> [Required work]: Give back each line of the material that contains the word "precise".

*** Source material Section Begins ***

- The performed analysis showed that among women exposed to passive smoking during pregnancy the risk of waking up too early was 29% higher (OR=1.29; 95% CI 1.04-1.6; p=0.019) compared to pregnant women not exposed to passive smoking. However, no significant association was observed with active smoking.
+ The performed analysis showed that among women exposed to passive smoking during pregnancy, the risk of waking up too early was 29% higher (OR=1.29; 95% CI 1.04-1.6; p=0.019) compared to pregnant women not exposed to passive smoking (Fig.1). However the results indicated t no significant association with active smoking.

*** Source material Section Ends ***
*** Source material Section Begins ***

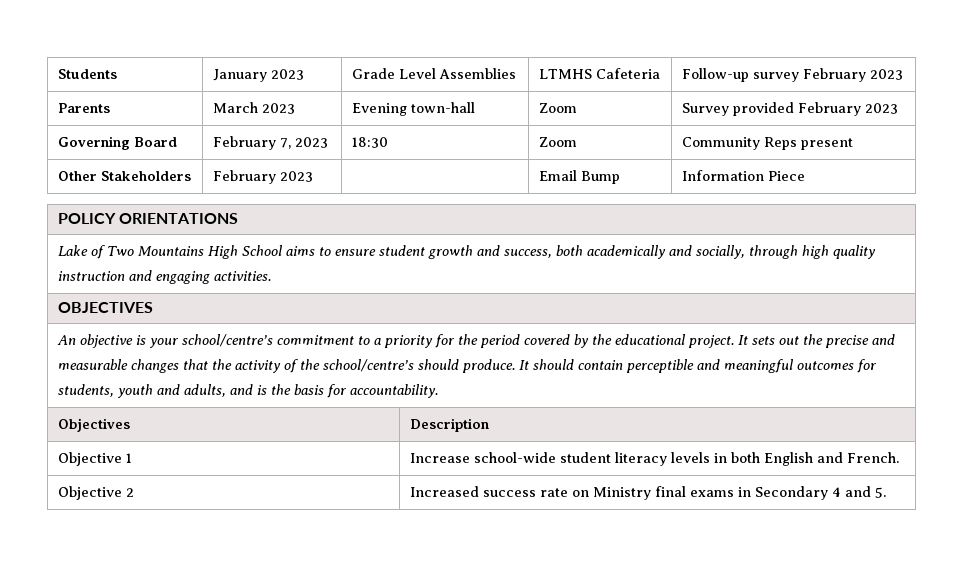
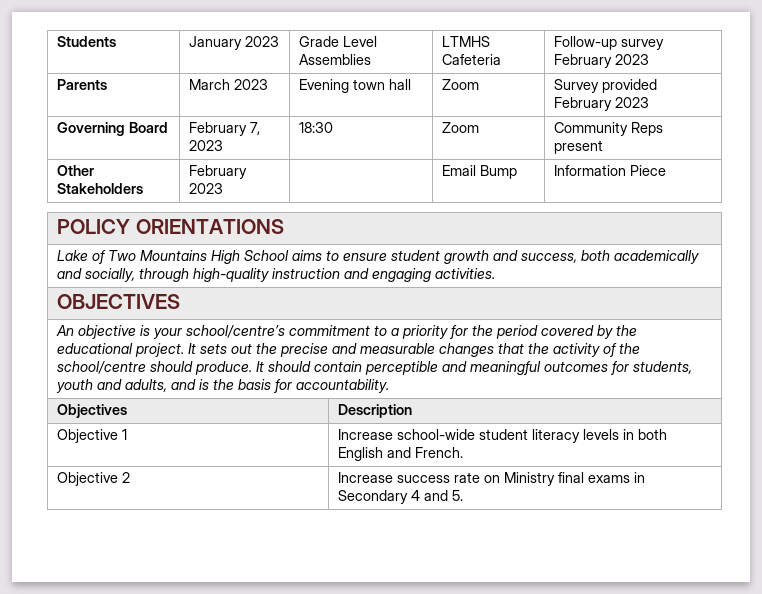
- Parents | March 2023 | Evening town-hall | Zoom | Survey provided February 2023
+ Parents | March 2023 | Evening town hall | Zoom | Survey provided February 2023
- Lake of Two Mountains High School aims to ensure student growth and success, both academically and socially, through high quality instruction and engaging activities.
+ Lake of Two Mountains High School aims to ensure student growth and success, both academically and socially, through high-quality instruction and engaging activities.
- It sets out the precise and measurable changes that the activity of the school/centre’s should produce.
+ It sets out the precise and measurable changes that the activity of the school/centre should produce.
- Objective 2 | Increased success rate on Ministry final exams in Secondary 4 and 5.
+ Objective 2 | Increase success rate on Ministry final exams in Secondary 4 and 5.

*** Source material Section Ends ***

> [Answer]:
- It sets out the precise and measurable changes that the activity of the school/centre’s should produce.
+ It sets out the precise and measurable changes that the activity of the school/centre should produce.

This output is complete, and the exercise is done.